Community members will be able to apply for one-time grants of up to $50,000 per group for individual and family counselling or traditional healing and talking circles.
The remaining money will be given to an Alberta Health Services Indigenous program that provides culturally appropriate health services for Indigenous people.
The elected chief of Six Nations of the Grand River says the search for unmarked graves at the former site of a residential school in southwestern Ontario should be treated as a criminal investigation.
Chief Mark Hill issued the call on Wednesday along with survivors of the Mohawk Institute Indian Residential School in Brantford, Ont.
He says the First Nation is urging police forces to collaborate with the community on the effort.
Hill says 54 deaths were recorded at the former residential school but the graves of those individuals are unknown.
He says Six Nations will provide $1 million to support the creation of a survivor secretariat that will help with the search effort.
The federal government is earmarking funds for projects that aim to build on Ottawa’s commitment to help revitalize Indigenous legal traditions.

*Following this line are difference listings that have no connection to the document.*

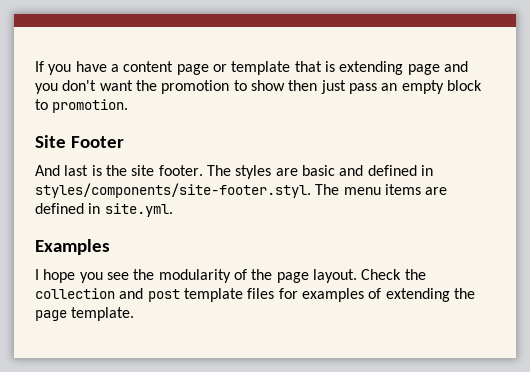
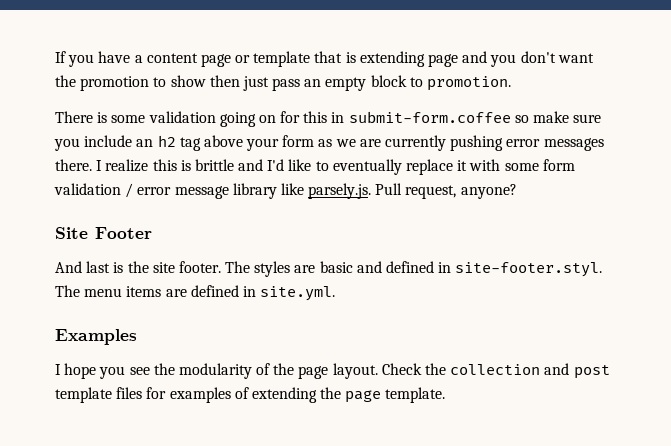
+ There is some validation going on for this in submit-form.coffee so make sure you include an h2 tag above your form as we are currently pushing error messages there. I realize this is brittle and I'd like to eventually replace it with some form validation / error message library like parsely.js. Pull request, anyone?
- The styles are basic and defined in styles/components/site-footer.styl. The menu items are defined in site.yml.
+ The styles are basic and defined in site-footer.styl. The menu items are defined in site.yml.

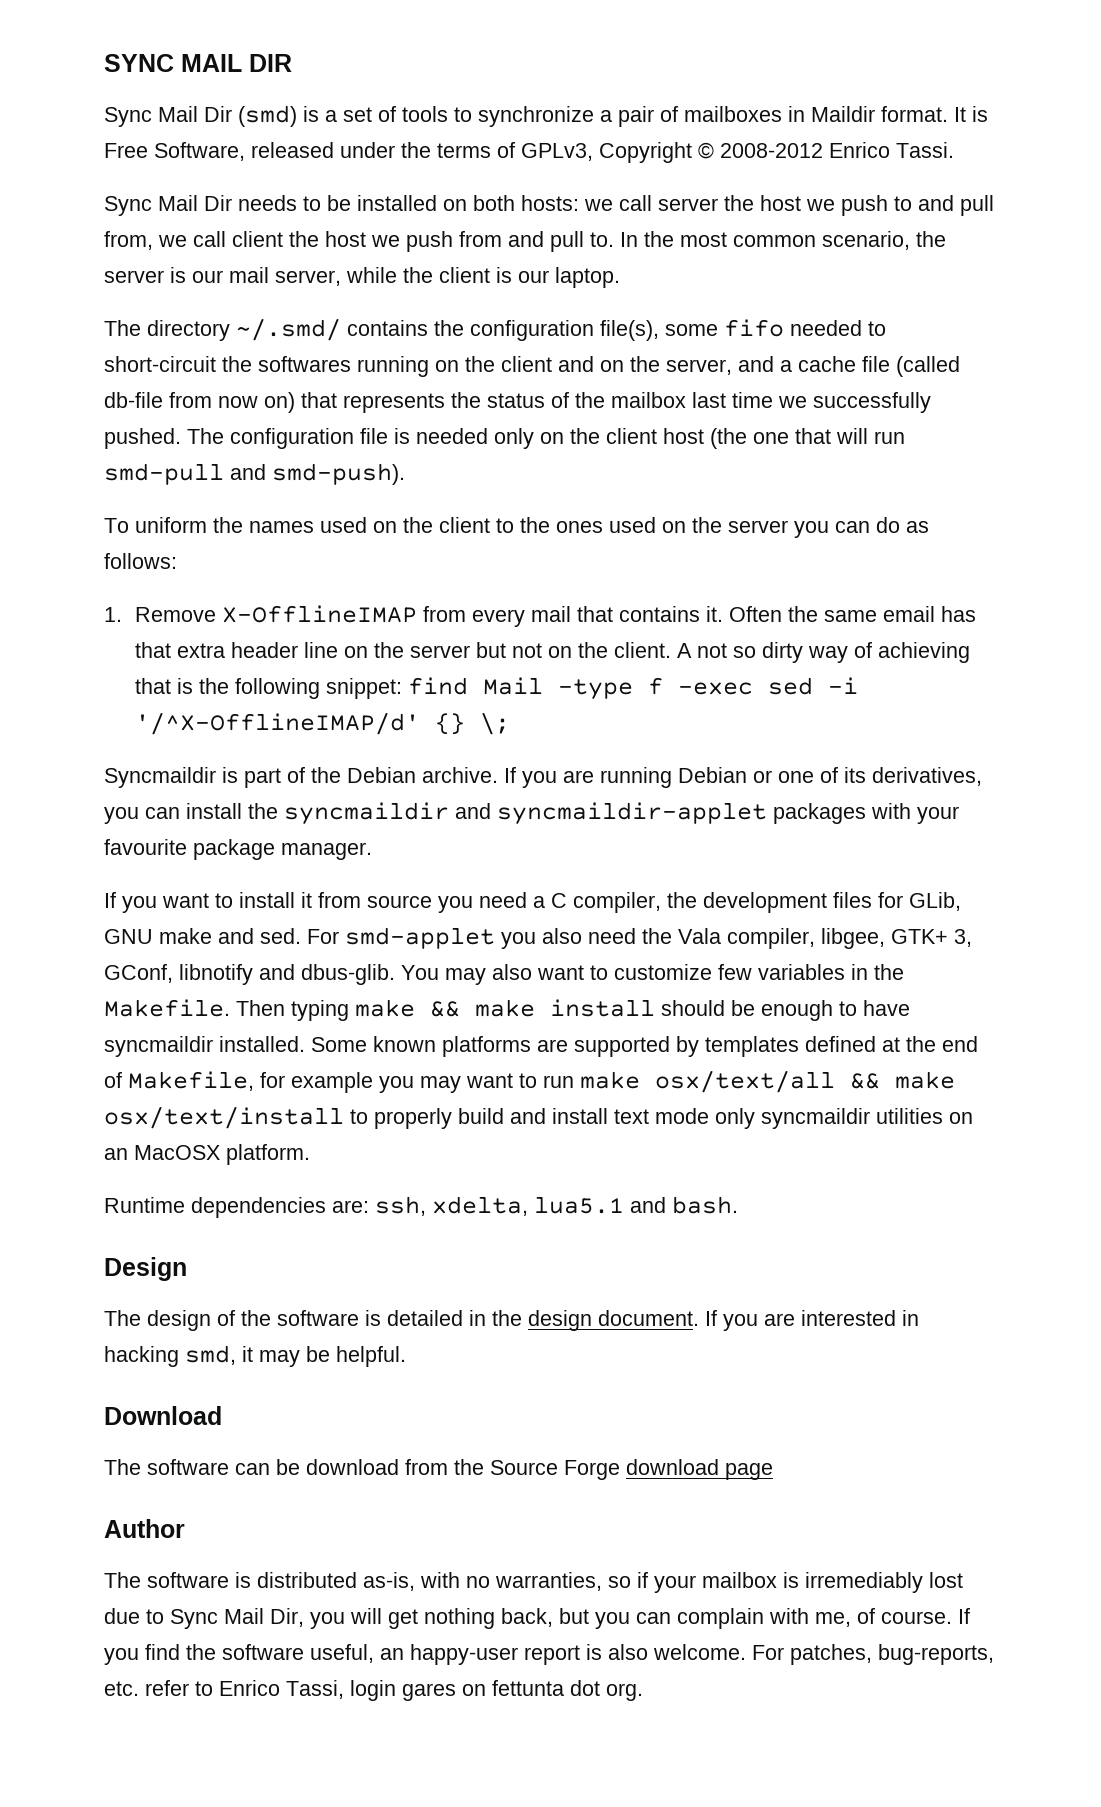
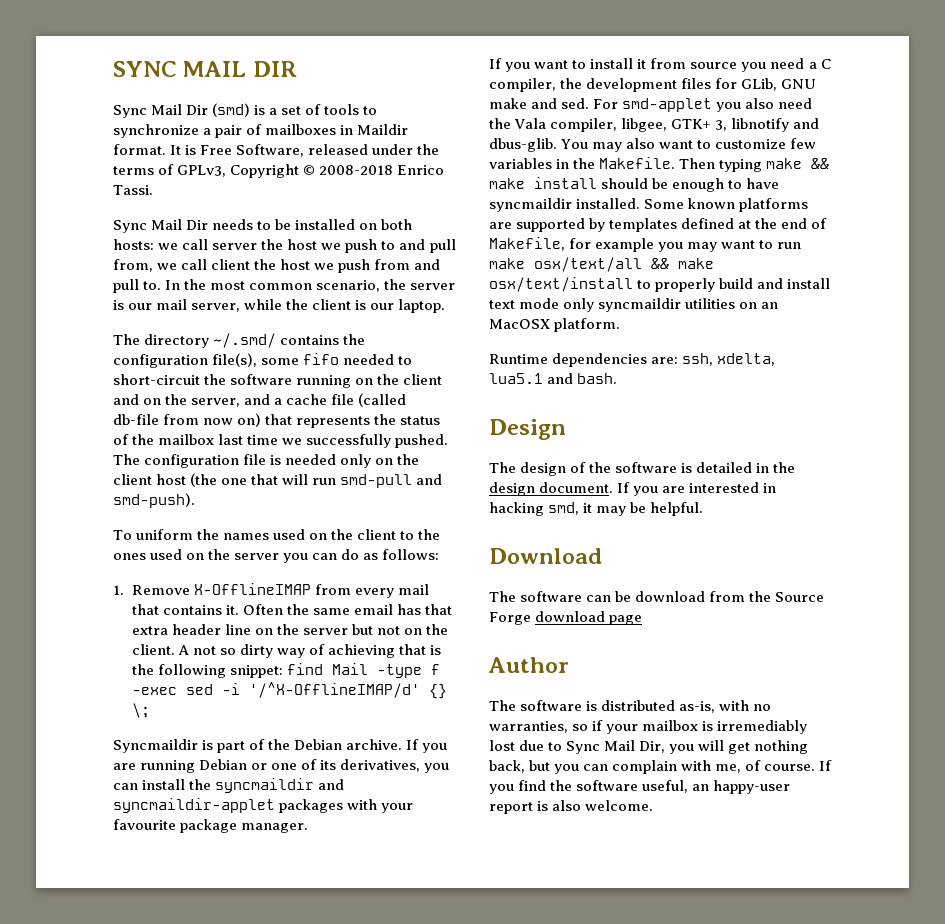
- It is Free Software, released under the terms of GPLv3, Copyright © 2008-2012 Enrico Tassi.
+ It is Free Software, released under the terms of GPLv3, Copyright © 2008-2018 Enrico Tassi.
- The directory ~/.smd/ contains the configuration file(s), some fifo needed to short-circuit the softwares running on the client and on the server, and a cache file (called db-file from now on) that represents the status of the mailbox last time we successfully pushed.
+ The directory ~/.smd/ contains the configuration file(s), some fifo needed to short-circuit the software running on the client and on the server, and a cache file (called db-file from now on) that represents the status of the mailbox last time we successfully pushed.
- For smd-applet you also need the Vala compiler, libgee, GTK+ 3, GConf, libnotify and dbus-glib.
+ For smd-applet you also need the Vala compiler, libgee, GTK+ 3, libnotify and dbus-glib.
- For patches, bug-reports, etc. refer to Enrico Tassi, login gares on fettunta dot org.

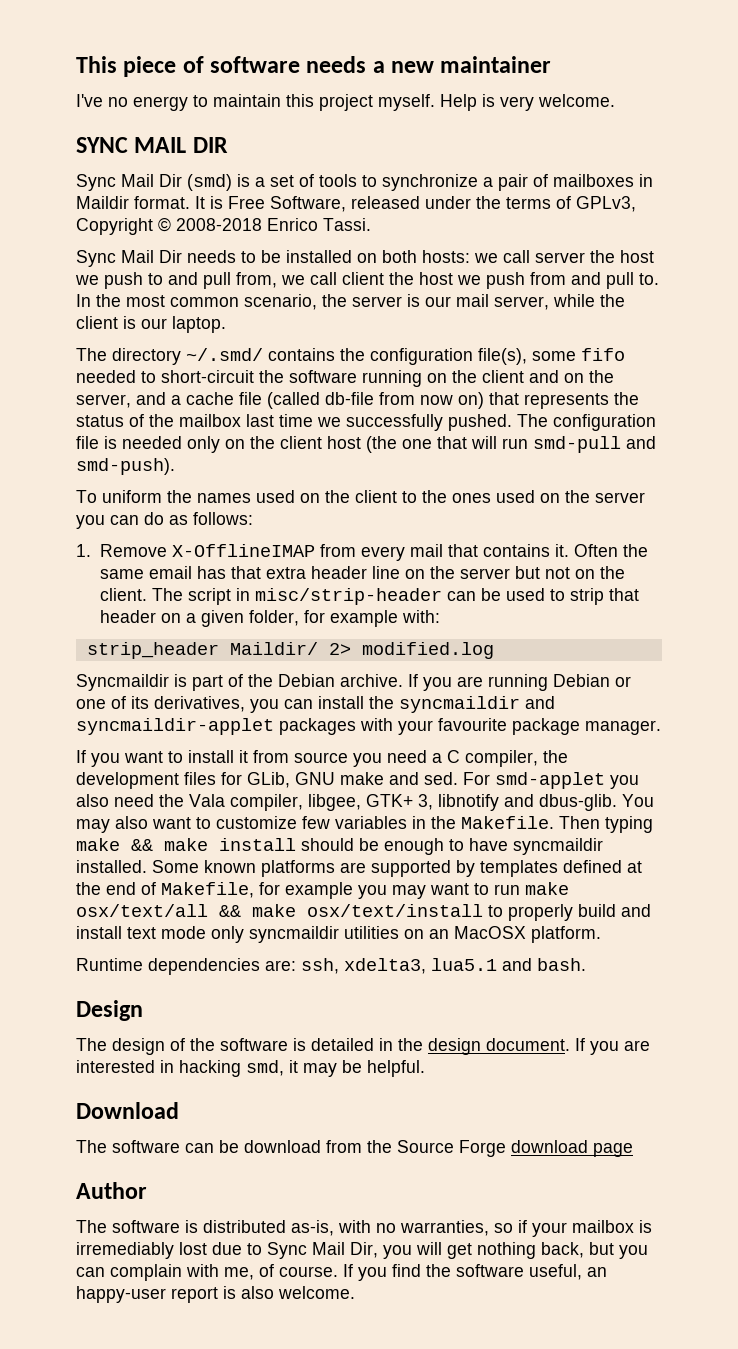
+ This piece of software needs a new maintainer
+ I've no energy to maintain this project myself. Help is very welcome.
- A not so dirty way of achieving that is the following snippet: find Mail -type f -exec sed -i '/^X-OfflineIMAP/d' {} \;
+ The script in misc/strip-header can be used to strip that header on a given folder, for example with:
+ strip_header Maildir/ 2> modified.log
- Runtime dependencies are: ssh, xdelta, lua5.1 and bash.
+ Runtime dependencies are: ssh, xdelta3, lua5.1 and bash.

Justice Minister David Lametti says $918,000 will go to the Association of Iroquois and Allied Indians and Lakehead University’s law faculty to support Indigenous law-making research and “lay the foundation” for an Indigenous legal institute in Thunder Bay, Ont.
The funding draws on a previously announced $9.5 million for 21 projects to help First Nations, Inuit and Metis restore Indigenous law in regions across the country.
The B.C. government says it will provide immediate funding to 21 First Nation communities to help with searches for human remains at former residential schools or hospitals.
Murray Rankin, the minister of Indigenous relations and reconciliation, said on Tuesday that each community can receive up to $475,000 as it carries out searches, planning, technical work and archival research, while also engaging with elders, survivors and other First Nations that have an interest in an area.
No deadline is attached to the grants, he said and the funding is from the $12 million the province announced last month for research at former residential school sites, as well as for mental health and cultural supports for Indigenous communities.
Ontario is reporting 192 new COVID-19 cases today and one death from the virus.
Health Minister Christine Elliott says 43 cases are in Toronto, 25 are in Peel Region, 18 in York Region and 18 in Waterloo Region.
The numbers are based on 19,757 tests.
There are 136 patients hospitalized with critical COVID-related illness and 84 on ventilators.
The province says 120,231 COVID-19 vaccine doses were administered yesterday for a total of 18.7 million shots.
Eighty per cent of adults in Ontario have received at least one dose of a COVID-19 vaccine and 66 per cent are fully vaccinated.